What you need to know
- With the Exynos 9825, Samsung is switching to a 7nm manufacturing node.
- The chipset shares the same cores as the Exynos 9810, but the switch to 7nm should eke out more energy efficiency.
- The Exynos 9825 will power global variants of the Note 10 series.
Samsung switched to the 8nm node with last year's Exynos 9810, and while the manufacturer made huge strides when it comes to CPU performance, energy efficiency is an area where the platform lags behind its rivals. Samsung is now looking to fix that with the Exynos 9825, which is built on a 7nm LPP node.
The Exynos 9825 has the same M4 cores that we saw in the Exynos 9810, so there isn't going to be a huge performance differential between the two chipsets. It has two M4 cores clocked at 2.73GHz that act as the prime cores — similar to what Qualcomm does with the single 2.84GHz core on the Snapdragon 855 — alongside two standard Cortex A75 cores at up to 2.4GHz and four energy-efficient Cortex A55 cores.
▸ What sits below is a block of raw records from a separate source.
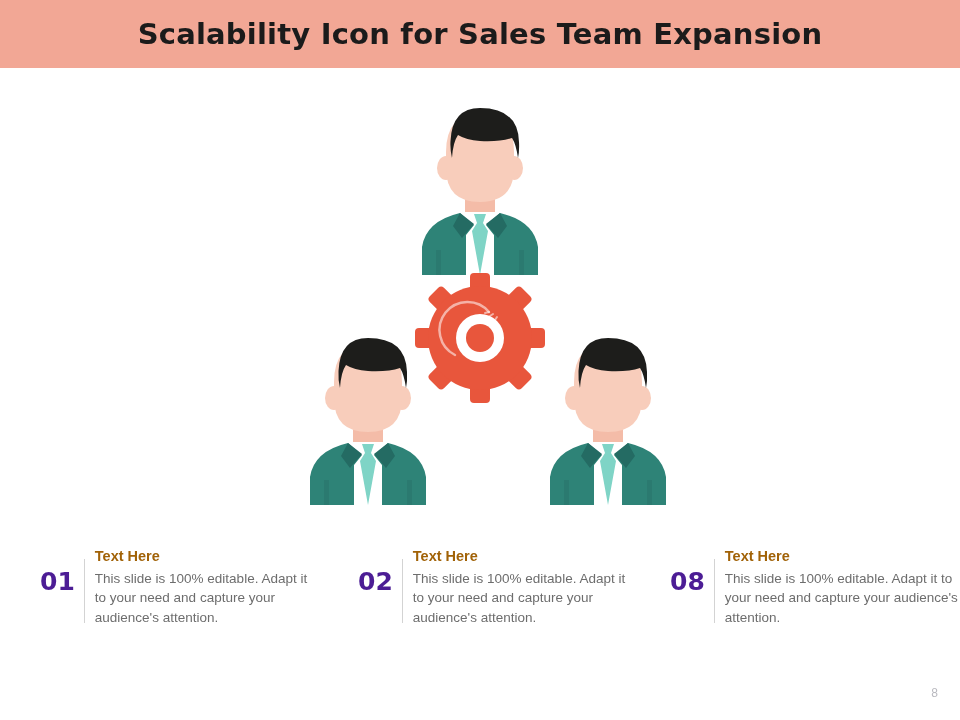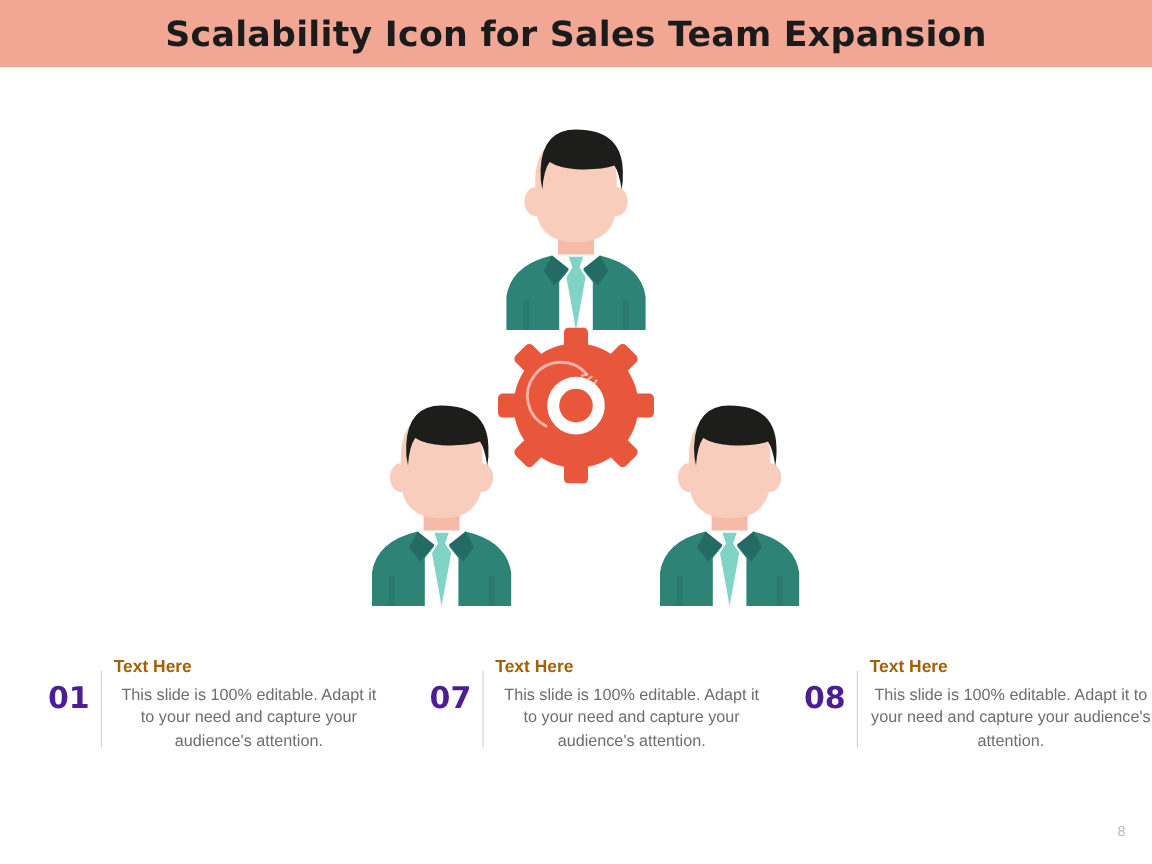"Scalability Icon for Sales Team" .header-band { height: 56px -> 68px }
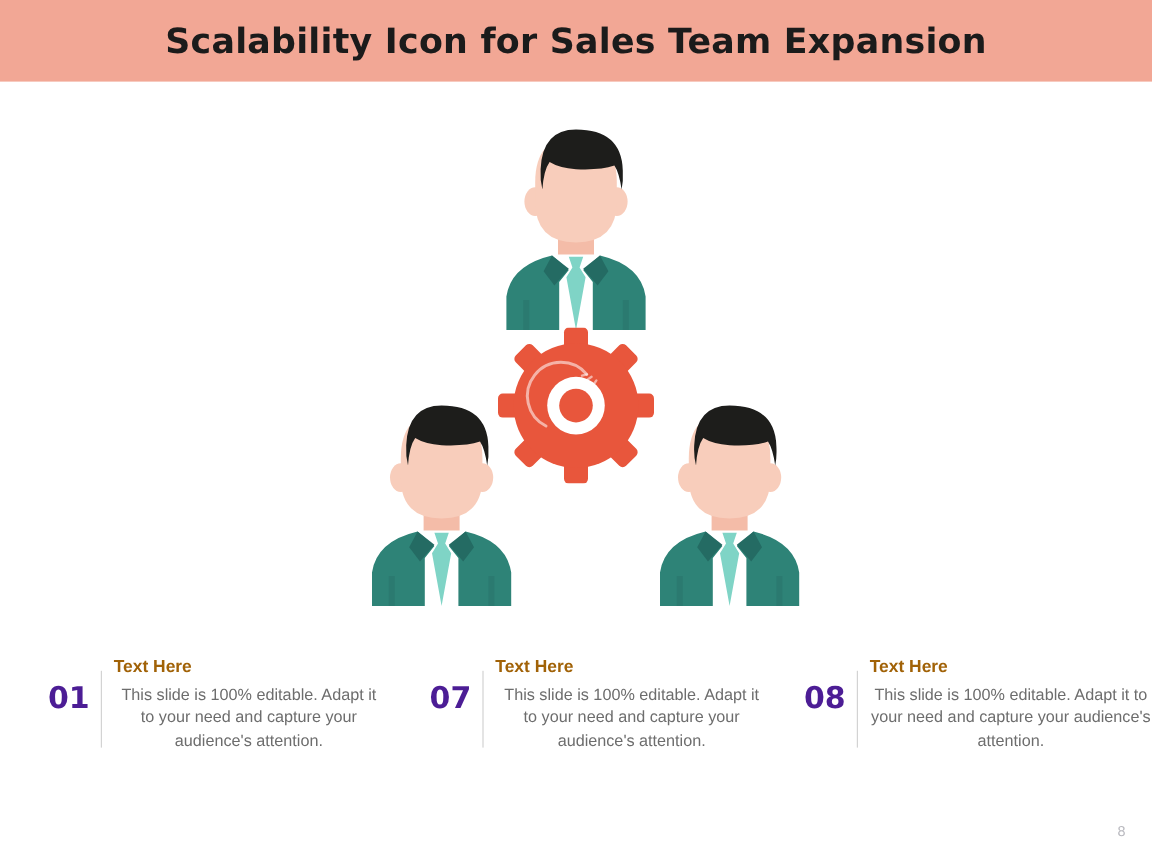"This slide is 100% editable." .caption-body { text-align: center -> none }
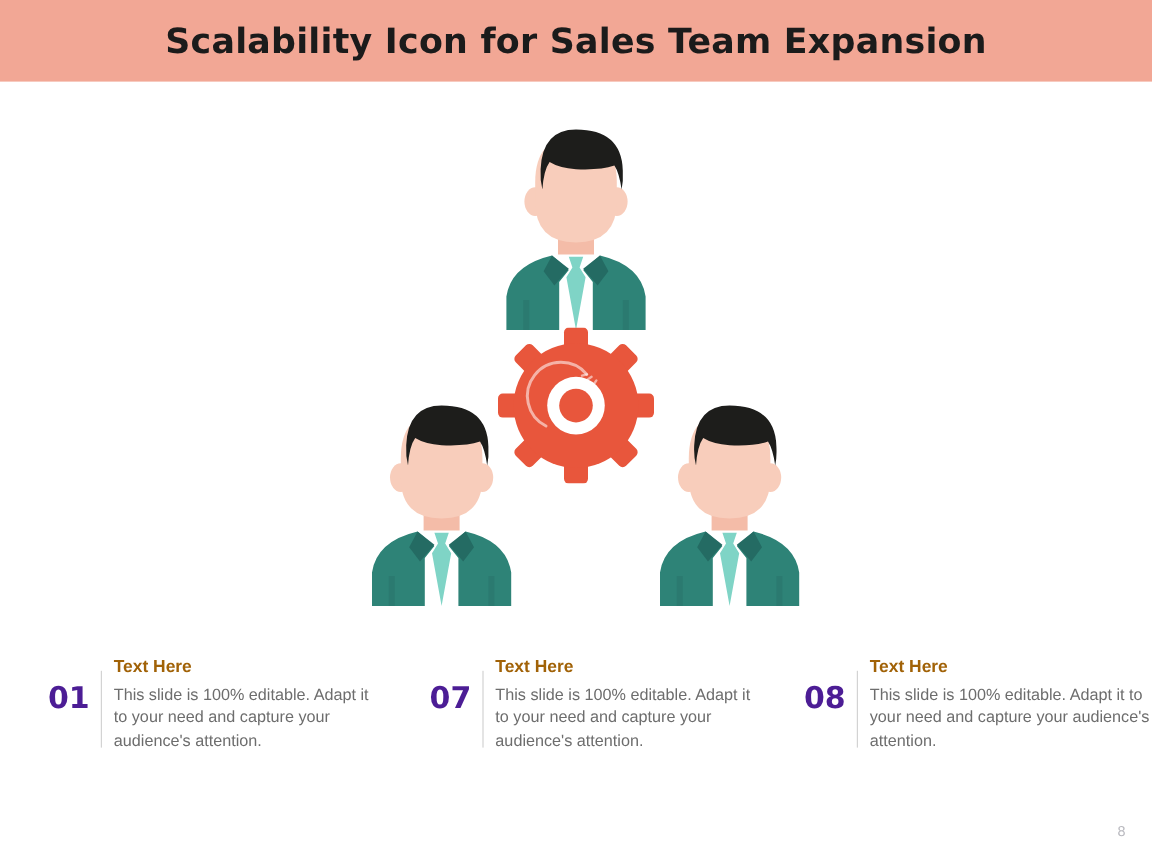"07" div.caption-number { text: 07 -> 02 }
On the GPU side of things, the Exynos 9825 has the same Mali G76 as the Exynos 9810, in the same MP12 configuration, meaning 12 cores are active. It is possible Samsung may have increased the frequencies this time around to give the 9825 a slight edge over its predecessor. The Exynos 9825 also has a Category 20 LTE-A modem, with Samsung noting that the chipset is ready for 5G via the Exynos 5100 modem.
Given the timing of the launch, it's a near-certainty that the Exynos 9825 will power the global variants of the Galaxy Note 10. Samsung is slated to launch two sizes this time around: a standard version with a 6.3-inch screen, and a Plus option with a 6.8-inch display. The launch kicks off at 4pm ET, so check back later in the day for more on the Galaxy Note 10.